If Congress wants to get their Obamacare bill passed they would do well to lose the phone number of the Congressional Budget Office, for the second time in two weeks the CBO has dealt a serious blow to the Democratic party sales pitch for the President’s signature health care plan.
Testifying before Congress in mid-July CBO director Douglas Elmendorf said bills crafted by House leaders and the Senate health committee do not propose “the sort of fundamental changes that would be necessary to reduce the trajectory of federal health spending by a significant amount.” Though President Obama and Democratic leaders had constantly said that controlling the skyrocketing growth in spending on government health programs such as Medicaid and Medicare is their top priority, the reform measures put forth so far would not fulfill their pledge to “bend the cost curve” downward, Elmendorf said. Instead, he said, “The curve is being raised.”
Last week the house agreed to a White House-backed proposal to create an outside panel with the power to make cuts to government-financed health care programs. This panel was going to come up with all those savings to help pay for Obamacare. Today, the CBO head shot down another Obamacare myth. That proposal to give an independent panel the power to keep Medicare spending in check would only save about $2 billion over 10 years which wont do much to offset Obamacare’s $1-1.6 trillion price tag. In a letter to Congressman Steny Hoyer, Elmendorf said in part:
The estimated savings of $2 billion over the 2016–2019 period reflect CBO’s assessment of the likely scope of the proposals that the council would make and the probability that its recommendations would be implemented by the President. (The possibility that the Congress might enact future legislation to disapprove those recommendations is not relevant to CBO’s estimate of the savings that would arise from enacting the IMAC proposal into law; instead, the impact of legislation disapproving the recommendations would be reflected in CBO’s cost estimate for that subsequent legislation. See the section “Budgetary Treatment” below.) Under H.R. 3200, as introduced, payment rates for nearly all Medicare services would grow more slowly than anticipated inflation. Thus, CBO considers it unlikely that IMAC would recommend substantial additional savings (relative to savings already expected under H.R. 3200) through further reductions in Medicare payment rates. In addition, several specific features of the legislation in its current form would reduce the likelihood that the council would recommend reductions in payment rates or reforms in the delivery system for Medicare services that would yield much greater budgetary savings:
- The proposed legislation states that IMAC’s recommendations cannotthe council to reduce such expenditures nor does it establish any target for such reductions.

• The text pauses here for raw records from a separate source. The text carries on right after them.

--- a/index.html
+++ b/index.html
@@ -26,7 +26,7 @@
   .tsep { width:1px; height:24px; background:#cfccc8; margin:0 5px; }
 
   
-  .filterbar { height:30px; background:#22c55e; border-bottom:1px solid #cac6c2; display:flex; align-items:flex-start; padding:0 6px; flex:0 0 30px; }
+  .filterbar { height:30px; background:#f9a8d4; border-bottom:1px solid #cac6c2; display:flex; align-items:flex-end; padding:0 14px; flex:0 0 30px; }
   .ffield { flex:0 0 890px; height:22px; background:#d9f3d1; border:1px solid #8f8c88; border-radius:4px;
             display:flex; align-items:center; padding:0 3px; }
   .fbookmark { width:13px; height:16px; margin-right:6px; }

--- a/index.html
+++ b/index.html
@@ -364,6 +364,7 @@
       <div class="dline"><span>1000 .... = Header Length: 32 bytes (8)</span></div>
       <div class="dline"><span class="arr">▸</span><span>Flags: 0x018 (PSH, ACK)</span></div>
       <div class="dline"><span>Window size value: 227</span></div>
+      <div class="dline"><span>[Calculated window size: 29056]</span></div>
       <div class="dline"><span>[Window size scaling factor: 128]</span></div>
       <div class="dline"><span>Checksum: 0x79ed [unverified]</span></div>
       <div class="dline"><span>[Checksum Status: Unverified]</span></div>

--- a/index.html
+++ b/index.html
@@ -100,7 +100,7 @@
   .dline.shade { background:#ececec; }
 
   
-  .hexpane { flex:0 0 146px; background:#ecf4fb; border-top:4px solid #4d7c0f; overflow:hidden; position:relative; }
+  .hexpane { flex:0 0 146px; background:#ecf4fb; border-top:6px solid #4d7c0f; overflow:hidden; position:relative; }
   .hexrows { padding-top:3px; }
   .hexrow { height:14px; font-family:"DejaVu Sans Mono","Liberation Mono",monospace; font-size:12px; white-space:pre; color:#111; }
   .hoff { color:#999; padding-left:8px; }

generate increased Medicare expenditures, but it does not explicitly direct
- As proposed, the composition of the council could be weighted toward medical providers who might not be inclined to recommend cuts in payments to providers or significant changes to the delivery system.
- Some types of fundamental program changes would probably require study and experimentation before they could be implemented, and it is not clear what resources the council would have to develop recommendations involving such changes. Under the proposal, IMAC might have limited access to the resources of CMS and its Office of the Actuary for directing the study of reform ideas that could offer some promise of significant budgetary savings.
- Significant changes in the way payments to providers are made and in the incentives facing beneficiaries would probably be necessary to obtain substantial savings. Outside influence on the council and the President, however, might make it politically difficult to recommend and implement reforms that could be viewed as undesirable by interested parties. Medical providers, beneficiaries, and Members of Congress would probably exert considerable pressure on both IMAC and the President to balance recommendations for savings against beneficiaries’ concerns about the costs and availability of medical services and the interests of those receiving Medicare payments for delivering services.
- Finally, the first year of potential savings under the proposal is 2016. The five-year start-up period (and one-year lag in implementation) called for by the draft legislation would give the council some time to study reform proposals. However, concrete new evidence upon which to base some kinds of large-scale reforms might not be available for some time hereafter.
Is it me, or does it seem that just about everything the President and team tells us about this bill is false?
Either way, this is another blow to Obamacare as the “Blue Dog” democrats who already feel the plan is too expensive will see this latest CBO as a further vindication of their opposition.